-- Try it --
Return, word for word, only the lines of the data below that lie between the line with "[712,376,815,394] --one line'" and the line with "(1319, 496) none", those two lines included.
Data excerpts section start
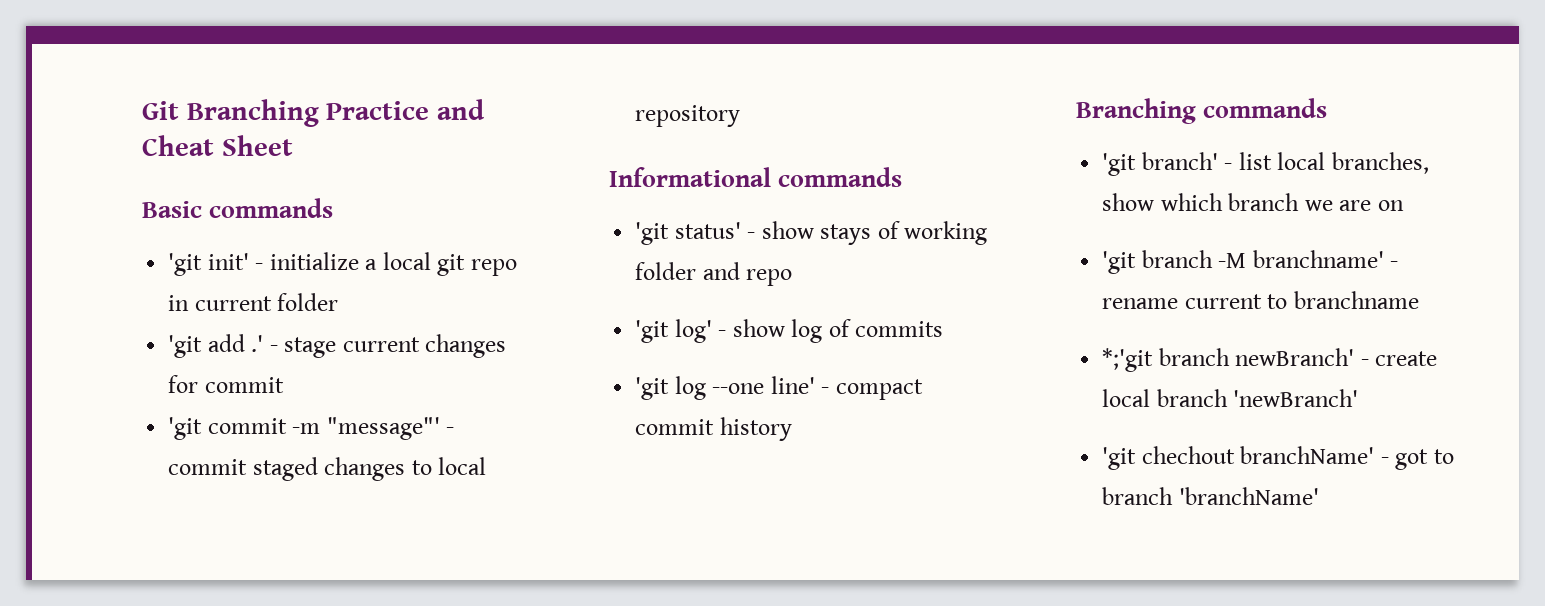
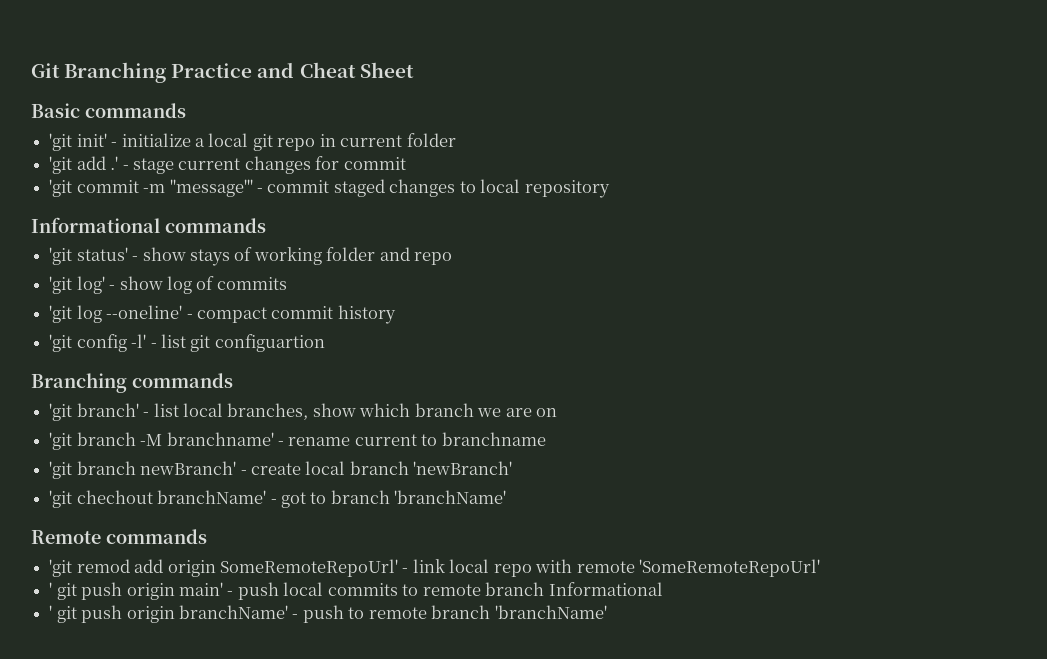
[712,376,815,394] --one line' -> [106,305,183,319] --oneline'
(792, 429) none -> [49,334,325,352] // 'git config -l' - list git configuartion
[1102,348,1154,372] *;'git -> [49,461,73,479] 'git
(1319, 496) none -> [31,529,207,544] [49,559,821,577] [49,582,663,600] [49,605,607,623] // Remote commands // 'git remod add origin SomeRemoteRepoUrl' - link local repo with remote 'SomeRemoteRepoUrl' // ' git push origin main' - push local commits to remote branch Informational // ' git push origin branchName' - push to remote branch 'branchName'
Data excerpts section end
Data excerpts section start
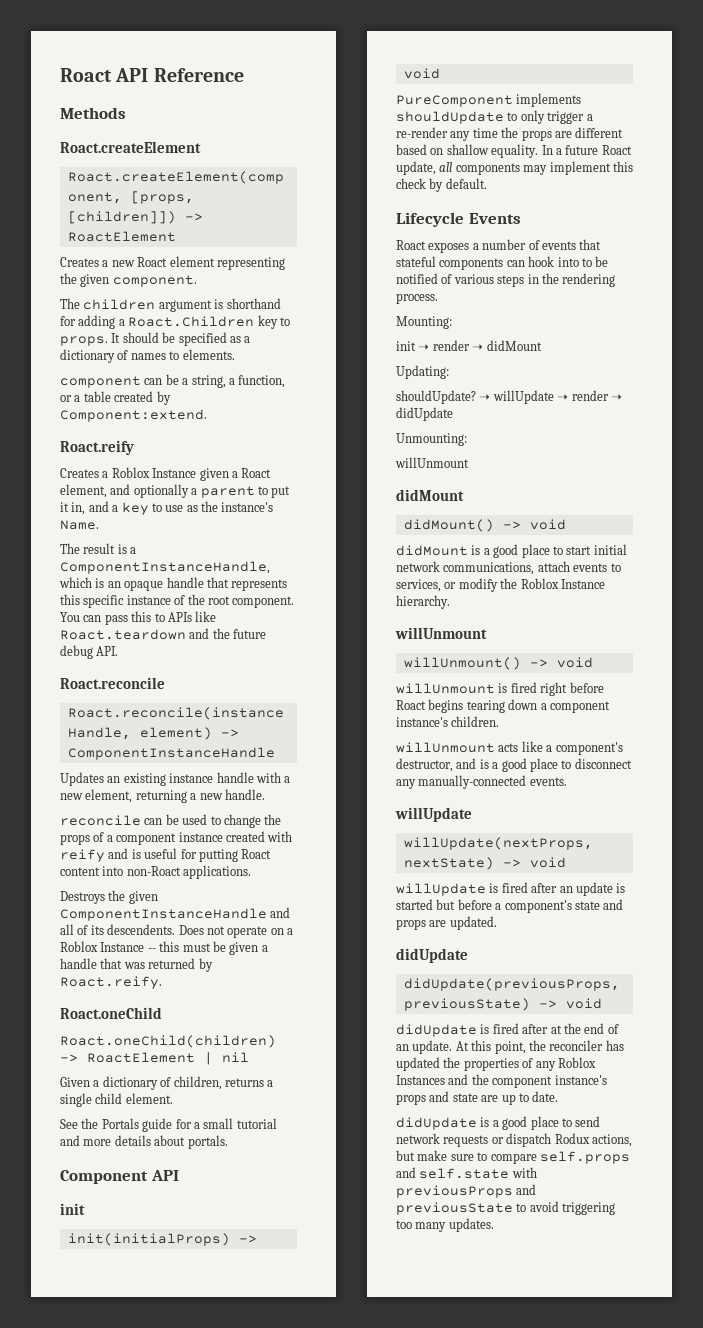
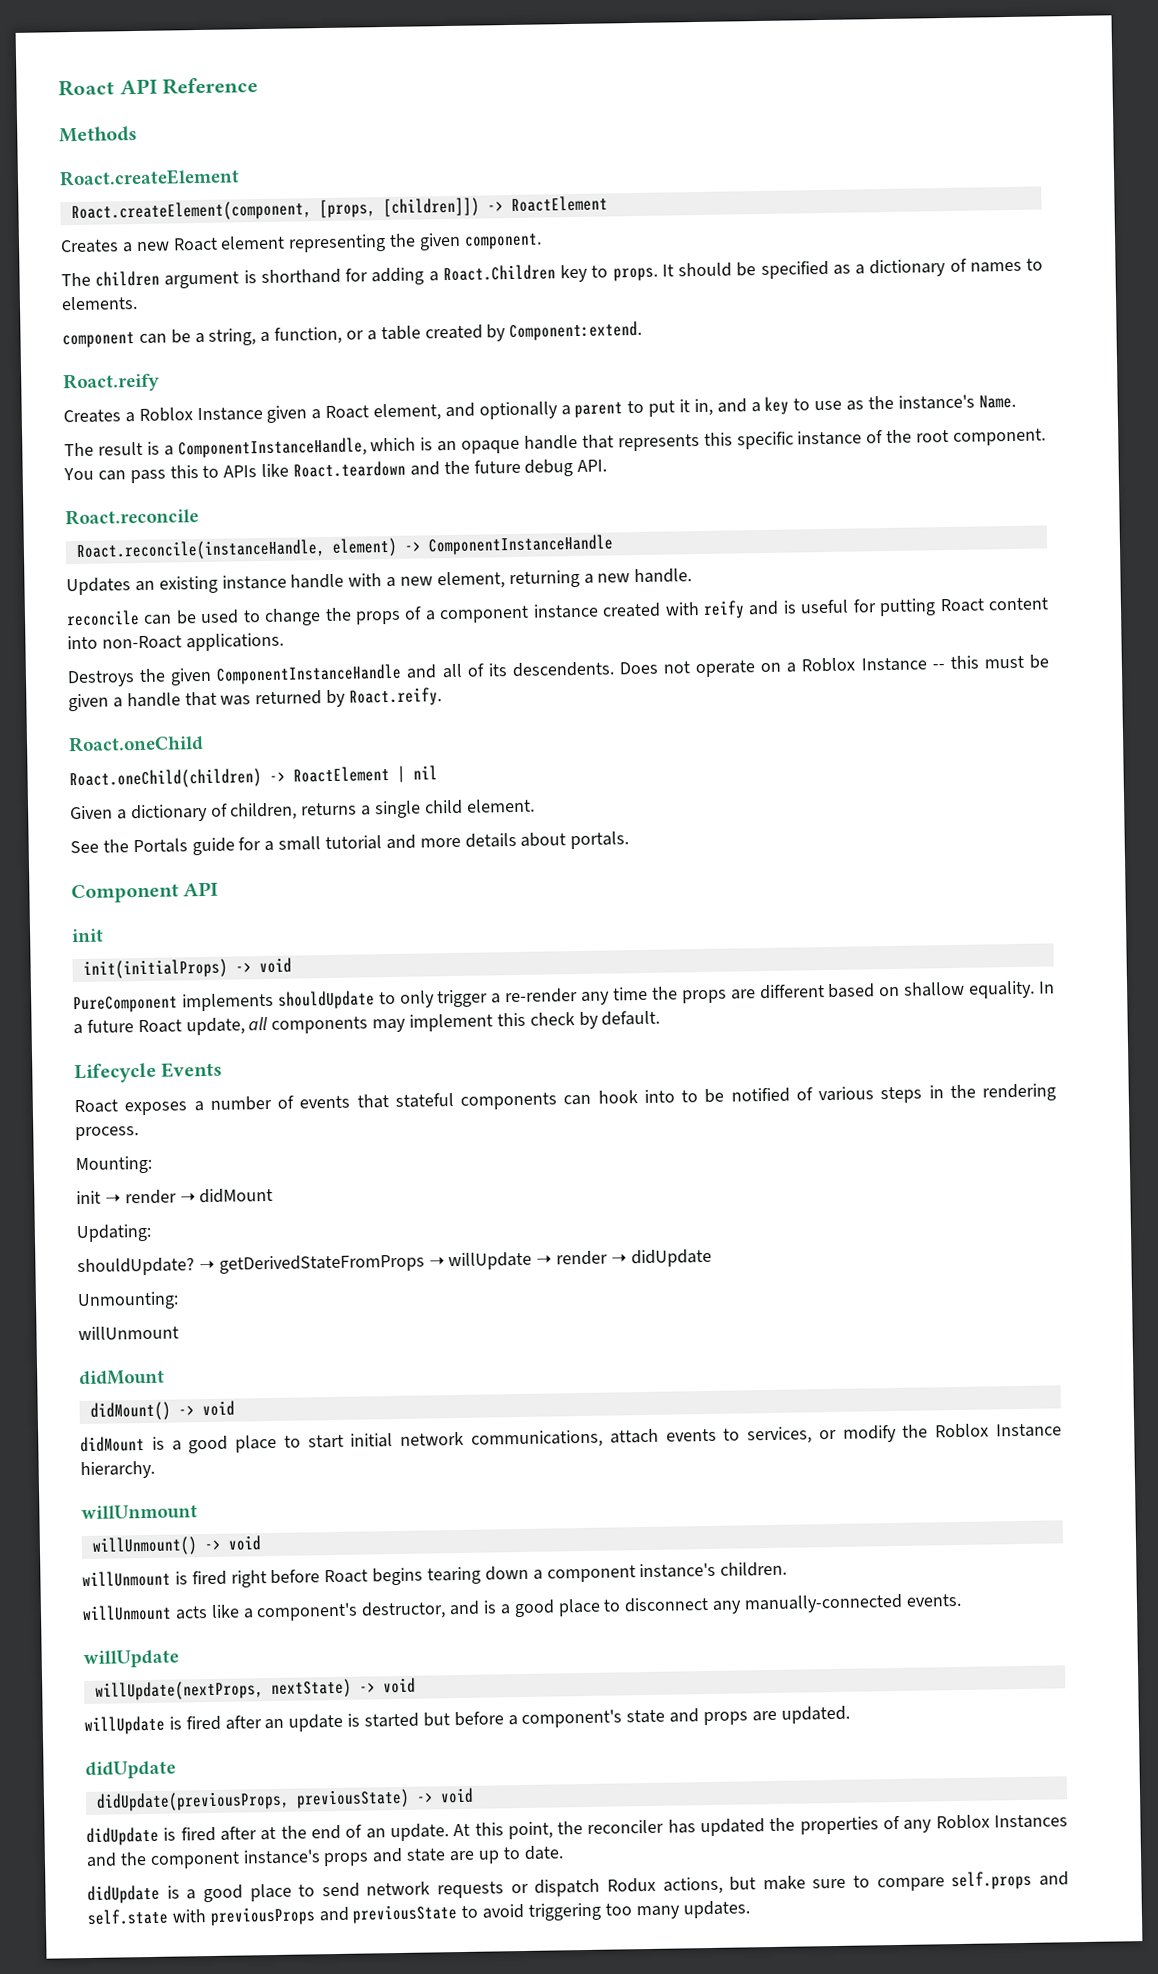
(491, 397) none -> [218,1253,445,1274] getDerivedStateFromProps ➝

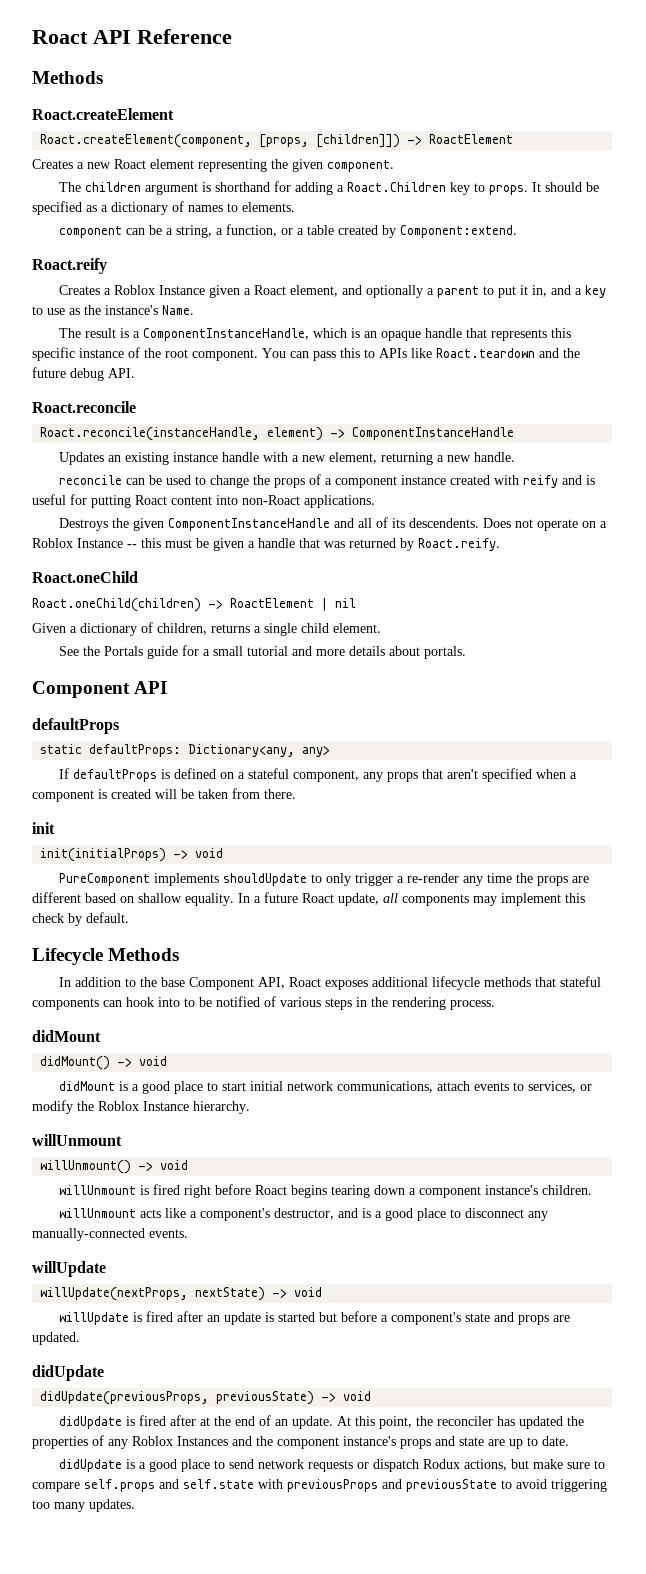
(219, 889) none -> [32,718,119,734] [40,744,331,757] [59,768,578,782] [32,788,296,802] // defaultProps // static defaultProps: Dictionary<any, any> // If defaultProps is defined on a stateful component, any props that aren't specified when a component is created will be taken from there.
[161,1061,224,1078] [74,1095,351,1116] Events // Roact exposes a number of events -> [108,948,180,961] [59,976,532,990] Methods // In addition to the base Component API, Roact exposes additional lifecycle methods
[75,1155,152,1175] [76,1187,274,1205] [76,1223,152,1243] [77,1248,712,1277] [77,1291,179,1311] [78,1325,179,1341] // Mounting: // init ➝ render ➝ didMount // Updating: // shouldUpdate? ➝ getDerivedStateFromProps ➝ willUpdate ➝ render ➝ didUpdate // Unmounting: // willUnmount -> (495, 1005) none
Data excerpts section end
-- Exercise output --
[712,376,815,394] --one line' -> [106,305,183,319] --oneline'
(792, 429) none -> [49,334,325,352] // 'git config -l' - list git configuartion
[1102,348,1154,372] *;'git -> [49,461,73,479] 'git
(1319, 496) none -> [31,529,207,544] [49,559,821,577] [49,582,663,600] [49,605,607,623] // Remote commands // 'git remod add origin SomeRemoteRepoUrl' - link local repo with remote 'SomeRemoteRepoUrl' // ' git push origin main' - push local commits to remote branch Informational // ' git push origin branchName' - push to remote branch 'branchName'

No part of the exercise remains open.